“I will show myself.” This is the promise with which Al Bano Carrisi (Puglia, 1943) faces the È la mia vita tour, which will take him to several Spanish cities in March. At the age of 80, he says that the stupidest question that can be asked is if he is thinking about retirement: “Why should I retire? Do you know what it means to sing? Do you know what daily contact with music causes you? Retire, why?”. The Italian does not know a life away from the stage. After a 58-year career, music has always been his most faithful companion: “My blood is liquid, but with notes inside. In both the best moments and the worst moments, the music put me in a kind of trance. It has been my most intense therapy.”

Al Bano has been achieving success for decades, but there is undoubtedly one song that has marked him forever: Felicità. The song, released in 1981, went viral a few months ago thanks to having appeared in the Berlin series, which the singer considers “incredible”. “I call it ‘miracle song’. I don’t know if there is a need for happiness, if it is the music that has something special that captures or if it is simply the triumph of simplicity”, he argues when looking for the reason for this triumph on social networks.

However, the internet is not a world in which the artist feels comfortable: “I’m from the last century, it’s a shame. I’m up to date with everything, but I don’t like it very much.” And the fact is that times have changed since Al Bano started in the industry and what used to make young people fall in love, melodies that spoke of love and romanticism, has been transformed into urban rhythms with bolder lyrics and a clear prominence of the sex “It’s a mirror of the times”, he admits with a smile, and adds that “the best dimension of the human being is when there is sex with love. It has something magical, it goes beyond matter, beyond the body. This is real sex.”

Media exposure is something that Al Bano has always lived with. His marriages, the first with Romina Power in 1970, with whom he had four children, and the second with Loredana Lecciso, with two children in common, were always the subject of talk shows and magazines of the heart. “The important thing is to know how to build a bridge between the artist and the journalist, a communication that is always respectful. Journalists are indispensable”, he says despite the harassment he has suffered at times.

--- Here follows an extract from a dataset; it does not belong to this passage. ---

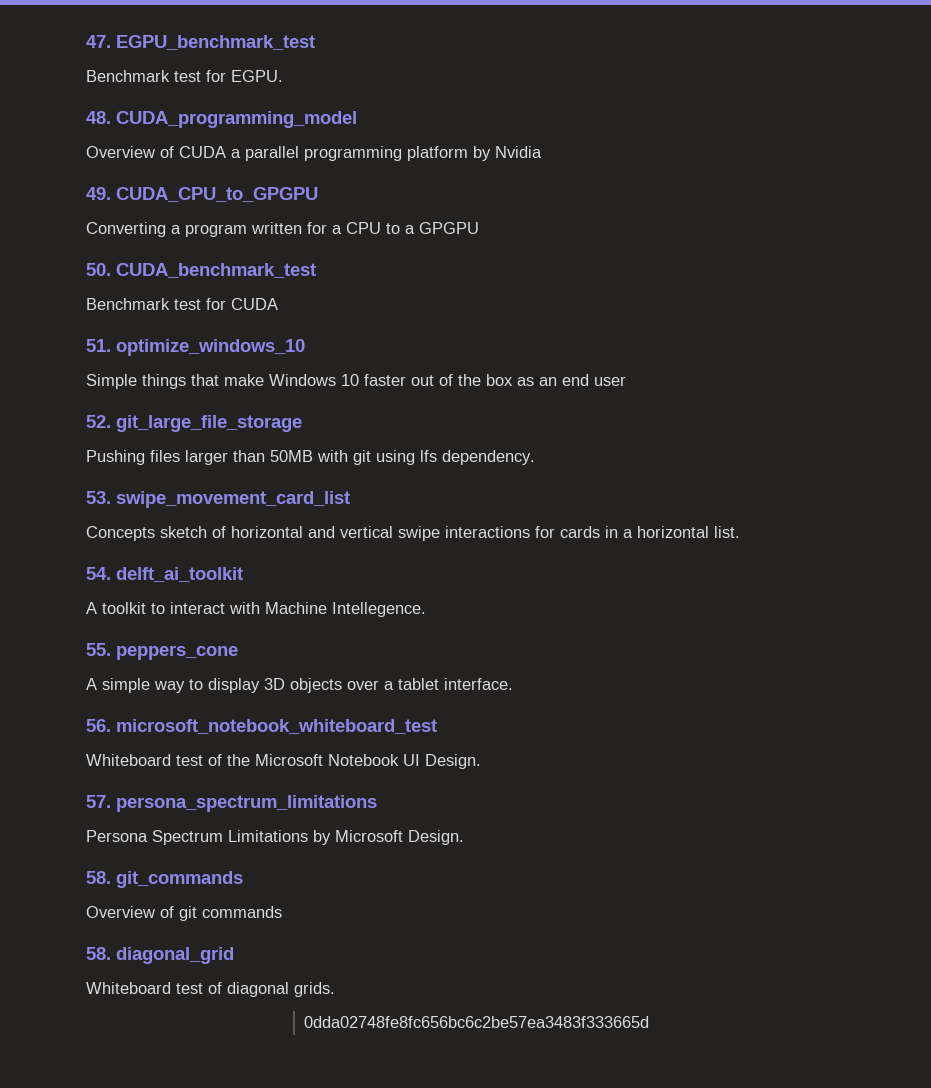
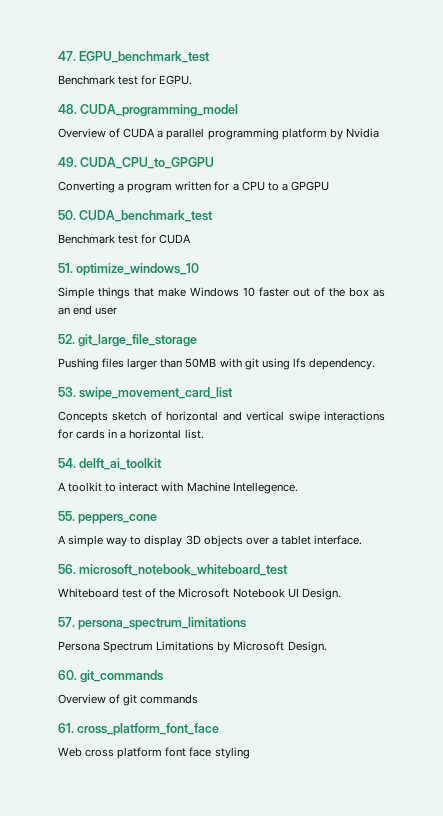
[86,871,111,884] 58. -> [58,670,77,680] 60.
[86,947,234,964] [86,982,335,997] [304,1016,650,1028] 58. diagonal_grid // Whiteboard test of diagonal grids. // 0dda02748fe8fc656bc6c2be57ea3483f333665d -> [58,723,220,736] [58,747,250,759] 61. cross_platform_font_face // Web cross platform font face styling

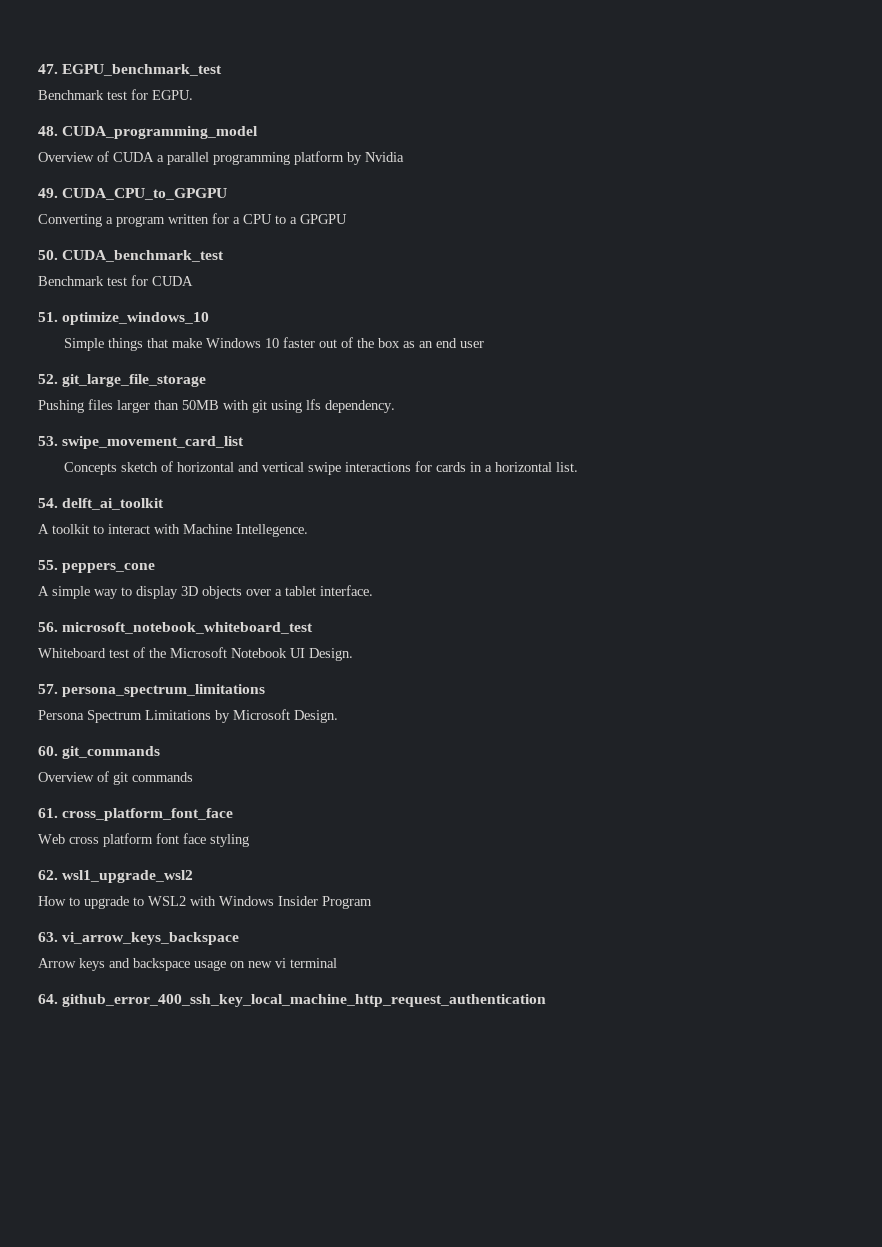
(250, 753) none -> [38,870,194,883] [38,896,372,909] [38,932,240,945] [38,958,337,971] [38,994,547,1007] // 62. wsl1_upgrade_wsl2 // How to upgrade to WSL2 with Windows Insider Program // 63. vi_arrow_keys_backspace // Arrow keys and backspace usage on new vi terminal // 64. github_error_400_ssh_key_local_machine_http_request_authentication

The life of the singer-songwriter, very prolific in the professional field, has been shaken by horrible events that led him to question his own beliefs. “The nineties were a tragedy for me”, he reflects, referring to the mysterious disappearance of his daughter Ylenia, aged just 24, and the subsequent separation from Romina. “I lost my faith, I threw it out of my life because, in my thinking, I didn’t deserve to lose a daughter the way I lost her, nor to lose an intense, fantastic marriage. The tragedy of children who have to grow up either only with their father or only with their mother, because at that time Romina was not there…”, she recalls with the acceptance that has come to her over the years. “My daughters went through very bad times, and not only them, but me too. I lived like a little devil, with rage inside that was destroying my life.” This led him to investigate himself until he found answers: “Like Christ, I too had to rise from this cross that had been placed on me. I looked for the way and when I found the strength of faith again, I was happier because I understood everything better. Anti-Christianity led me to a greater awareness of faith”. When asked if he now lives in peace, Al Bano admits with some melancholy that “more or less”.

One of the essential loves in Al Bano’s life is that of his children, of whom he feels “too proud”. “When they grow up you have to be more than a parent, a psychologist, to anticipate and understand what they choose for life. I know I did a good job. I also know that they have had the negative experience of losing a sister, the end of a great love between their parents… but in life not everything can be as you want, you always have to face something that you don’t expect”, he answers calmly.

All in all, Al Bano faces life and his tour with enthusiasm. “I dream too much. I like that every day something is born inside me. A dream is like a child”, he says with the sparkle in his eyes and the uncontrollable smile of a young man who still has a long way to go.